Nothing but the lines from the one containing "discount: 3% = 153.55 -> 3% = 157.67" through the end of the data below may appear in the response, each one exact.
□ □ □ □ □ □ □
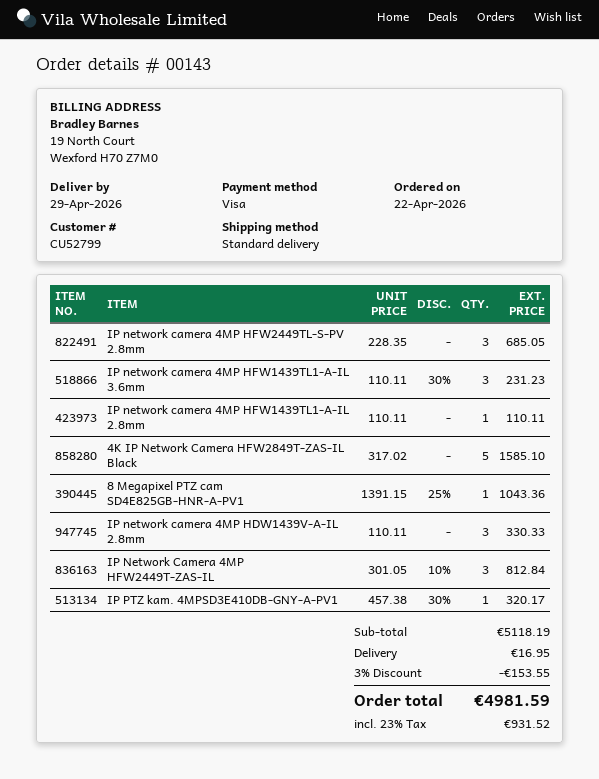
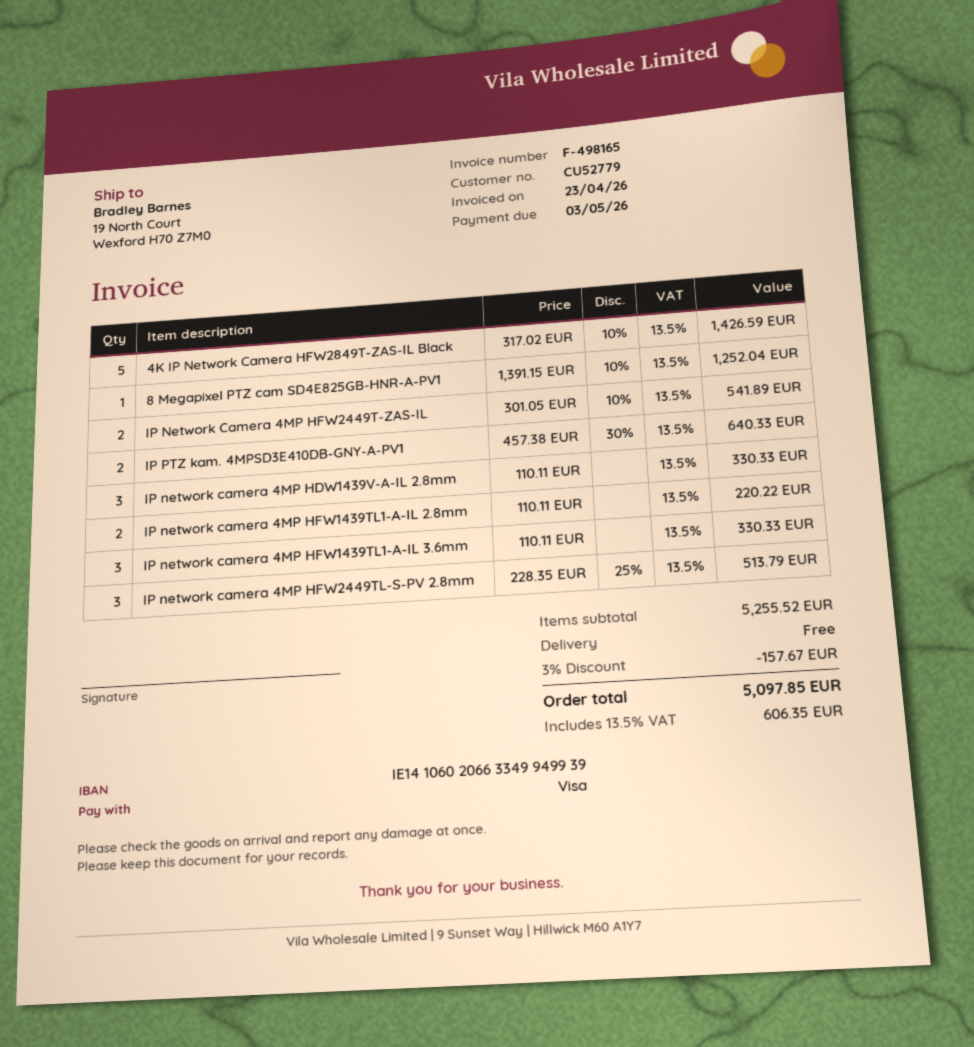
customer number: CU52799 -> CU52779
IP network camera 4MP HFW2449TL-S-PV 2.8mm: 3 x 228.35 = 685.05 -> 3 x 228.35 - 25% = 513.79
IP network camera 4MP HFW1439TL1-A-IL 3.6mm: 3 x 110.11 - 30% = 231.23 -> 3 x 110.11 = 330.33
IP network camera 4MP HFW1439TL1-A-IL 2.8mm: 1 x 110.11 = 110.11 -> 2 x 110.11 = 220.22
4K IP Network Camera HFW2849T-ZAS-IL Black: 5 x 317.02 = 1585.10 -> 5 x 317.02 - 10% = 1426.59
8 Megapixel PTZ cam SD4E825GB-HNR-A-PV1: 1 x 1391.15 - 25% = 1043.36 -> 1 x 1391.15 - 10% = 1252.04
IP Network Camera 4MP HFW2449T-ZAS-IL: 3 x 301.05 - 10% = 812.84 -> 2 x 301.05 - 10% = 541.89
IP PTZ kam. 4MPSD3E410DB-GNY-A-PV1: 1 x 457.38 - 30% = 320.17 -> 2 x 457.38 - 30% = 640.33
subtotal: 5118.19 -> 5255.52
discount: 3% = 153.55 -> 3% = 157.67
shipping: 16.95 -> 0.00
tax: 23% = 931.52 -> 13.5% = 606.35
total: 4981.59 -> 5097.85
□ □ □ □ □ □ □
Task solution:
discount: 3% = 153.55 -> 3% = 157.67
shipping: 16.95 -> 0.00
tax: 23% = 931.52 -> 13.5% = 606.35
total: 4981.59 -> 5097.85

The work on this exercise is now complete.